Materials provided:
== == ==

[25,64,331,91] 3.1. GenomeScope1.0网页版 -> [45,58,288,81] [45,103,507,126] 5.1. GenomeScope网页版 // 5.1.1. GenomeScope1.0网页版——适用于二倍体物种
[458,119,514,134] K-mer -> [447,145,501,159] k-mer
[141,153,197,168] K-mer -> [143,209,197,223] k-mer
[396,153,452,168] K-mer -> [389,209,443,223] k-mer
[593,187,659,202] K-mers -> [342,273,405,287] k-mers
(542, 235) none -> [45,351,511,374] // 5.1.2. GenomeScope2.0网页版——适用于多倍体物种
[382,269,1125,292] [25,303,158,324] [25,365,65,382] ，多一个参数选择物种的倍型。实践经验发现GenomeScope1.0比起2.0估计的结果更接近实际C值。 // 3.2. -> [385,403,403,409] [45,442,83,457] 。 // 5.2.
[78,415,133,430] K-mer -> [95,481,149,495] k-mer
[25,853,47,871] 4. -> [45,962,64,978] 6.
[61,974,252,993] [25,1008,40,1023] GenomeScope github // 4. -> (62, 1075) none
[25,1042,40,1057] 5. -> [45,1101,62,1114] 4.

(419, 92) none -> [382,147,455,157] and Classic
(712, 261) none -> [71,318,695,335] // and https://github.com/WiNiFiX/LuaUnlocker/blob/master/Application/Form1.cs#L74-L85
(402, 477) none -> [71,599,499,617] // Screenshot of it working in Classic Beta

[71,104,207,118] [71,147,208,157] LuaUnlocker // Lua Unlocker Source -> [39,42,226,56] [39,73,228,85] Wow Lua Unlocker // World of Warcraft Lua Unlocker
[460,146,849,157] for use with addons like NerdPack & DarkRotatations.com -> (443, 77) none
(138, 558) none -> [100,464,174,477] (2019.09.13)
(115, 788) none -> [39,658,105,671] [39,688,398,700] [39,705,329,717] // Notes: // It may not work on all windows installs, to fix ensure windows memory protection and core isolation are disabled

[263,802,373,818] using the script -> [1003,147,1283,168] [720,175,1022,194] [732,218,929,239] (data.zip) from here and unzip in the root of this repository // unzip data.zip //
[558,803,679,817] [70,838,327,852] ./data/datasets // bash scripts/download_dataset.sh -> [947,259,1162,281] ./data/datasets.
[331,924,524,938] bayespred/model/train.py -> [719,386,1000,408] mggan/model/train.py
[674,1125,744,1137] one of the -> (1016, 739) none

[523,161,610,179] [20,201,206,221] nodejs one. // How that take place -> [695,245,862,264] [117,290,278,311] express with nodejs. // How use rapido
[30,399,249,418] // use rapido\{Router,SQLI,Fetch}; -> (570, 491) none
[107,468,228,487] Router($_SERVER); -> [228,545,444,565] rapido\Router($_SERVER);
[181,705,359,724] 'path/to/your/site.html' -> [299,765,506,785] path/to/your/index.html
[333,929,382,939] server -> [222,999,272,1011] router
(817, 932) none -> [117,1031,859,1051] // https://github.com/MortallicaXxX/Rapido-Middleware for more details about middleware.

== == ==

Task directions:
Your task is to copy each line of the data above that holds "with".

Answer box:
[460,146,849,157] for use with addons like NerdPack & DarkRotatations.com -> (443, 77) none
[523,161,610,179] [20,201,206,221] nodejs one. // How that take place -> [695,245,862,264] [117,290,278,311] express with nodejs. // How use rapido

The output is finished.